Jacqueline and I had been paired for a break-out at a Prague-based summit on The Listening World and were thrilled about it. Her wide eyes and lovely face, framed by a sheaf of strawberry-blond hair were radiant. Among the audience, which had been friendly, fun, and attentive, many nodded their heads and smiled.  They knew that a happy heart is a portal of possibility, of fresh thinking.

Next to Jacqueline, I was awash in inward musing. She is spot on, I thought. Like her, I have many stories about noticing how intuitive I am, how intuitive life is, when I am grateful and content. I also know that wonder and awe are access points for intuition.  I considered this as I sat on a tall chair next to her.

But why does it seem that the time in my life when I felt MOST guided, was also a time when gratitude, wonder and awe were inaccessible, as though they were holed up in a remote tower surrounded by a thicket of briars?

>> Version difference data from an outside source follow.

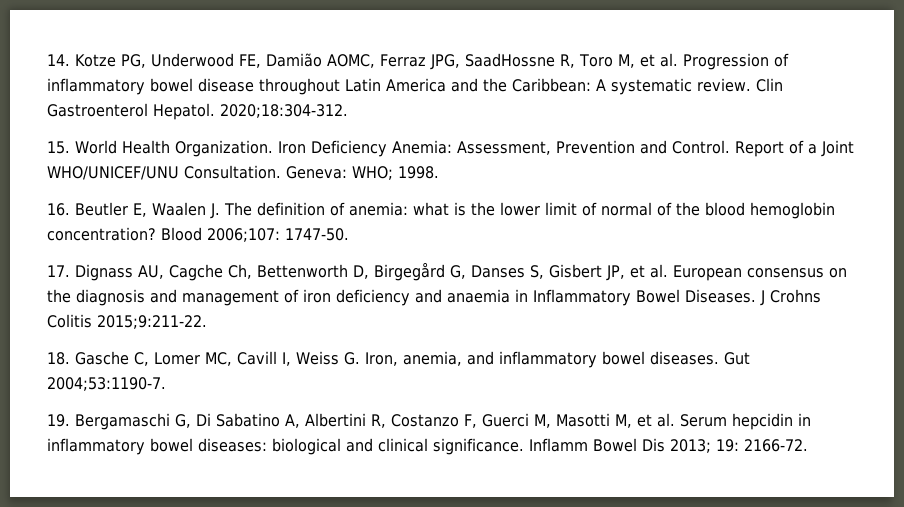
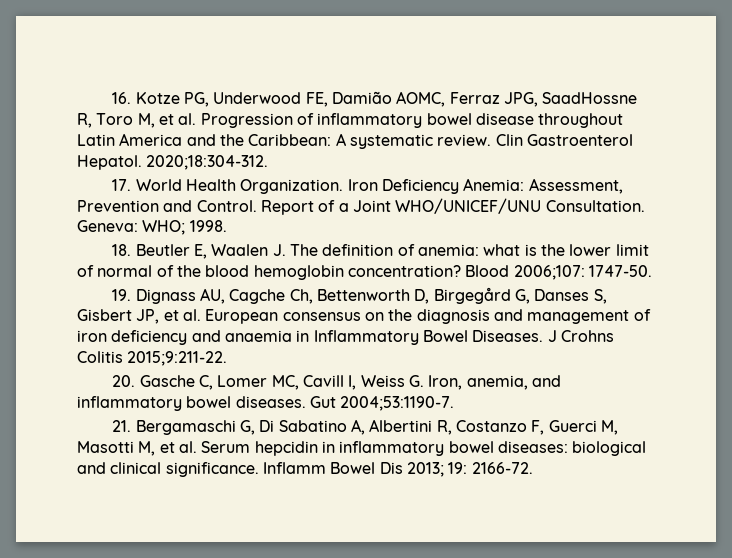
- 14. Kotze PG, Underwood FE, Damião AOMC, Ferraz JPG, SaadHossne R, Toro M, et al. Progression of inflammatory bowel disease throughout Latin America and the Caribbean: A systematic review.
+ 16. Kotze PG, Underwood FE, Damião AOMC, Ferraz JPG, SaadHossne R, Toro M, et al. Progression of inflammatory bowel disease throughout Latin America and the Caribbean: A systematic review.
- 15. World Health Organization.
+ 17. World Health Organization.
- 16. Beutler E, Waalen J. The definition of anemia: what is the lower limit of normal of the blood hemoglobin concentration?
+ 18. Beutler E, Waalen J. The definition of anemia: what is the lower limit of normal of the blood hemoglobin concentration?
- 17. Dignass AU, Cagche Ch, Bettenworth D, Birgegård G, Danses S, Gisbert JP, et al. European consensus on the diagnosis and management of iron deficiency and anaemia in Inflammatory Bowel Diseases.
+ 19. Dignass AU, Cagche Ch, Bettenworth D, Birgegård G, Danses S, Gisbert JP, et al. European consensus on the diagnosis and management of iron deficiency and anaemia in Inflammatory Bowel Diseases.
- 18. Gasche C, Lomer MC, Cavill I, Weiss G. Iron, anemia, and inflammatory bowel diseases.
+ 20. Gasche C, Lomer MC, Cavill I, Weiss G. Iron, anemia, and inflammatory bowel diseases.
- 19. Bergamaschi G, Di Sabatino A, Albertini R, Costanzo F, Guerci M, Masotti M, et al. Serum hepcidin in inflammatory bowel diseases: biological and clinical significance.
+ 21. Bergamaschi G, Di Sabatino A, Albertini R, Costanzo F, Guerci M, Masotti M, et al. Serum hepcidin in inflammatory bowel diseases: biological and clinical significance.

I had flashed back to my first husband’s sudden death.  I wasn’t grateful for his abrupt disappearance.  I wasn’t grateful to be wearing widow’s weeds at age 46. I wasn’t grateful for the complete, shocking, disruption of my life. I was angry at God. In fact, there was never, nor has there since been a time when I was less sure that there was anything trustworthy, sensical or intelligent behind what seemed to be the random, ruthless chaos of life. I raged. I shook with fear. I grieved hard.

I thought about all of this as I waited for the translator to interpret Jacqueline’s English words into the language of the Czech Republic for about half the audience.  I wondered: How was it that in that dark passage intuition became especially brilliant?  I saw it everywhere.  It guided me in acts as simple as putting one step ahead of the other, in remembering mundane things like how to drive to work and in sacred things like how to counsel others — my life as a therapist had not stopped, could not stop, to make room for the gripping reality of grief and loss.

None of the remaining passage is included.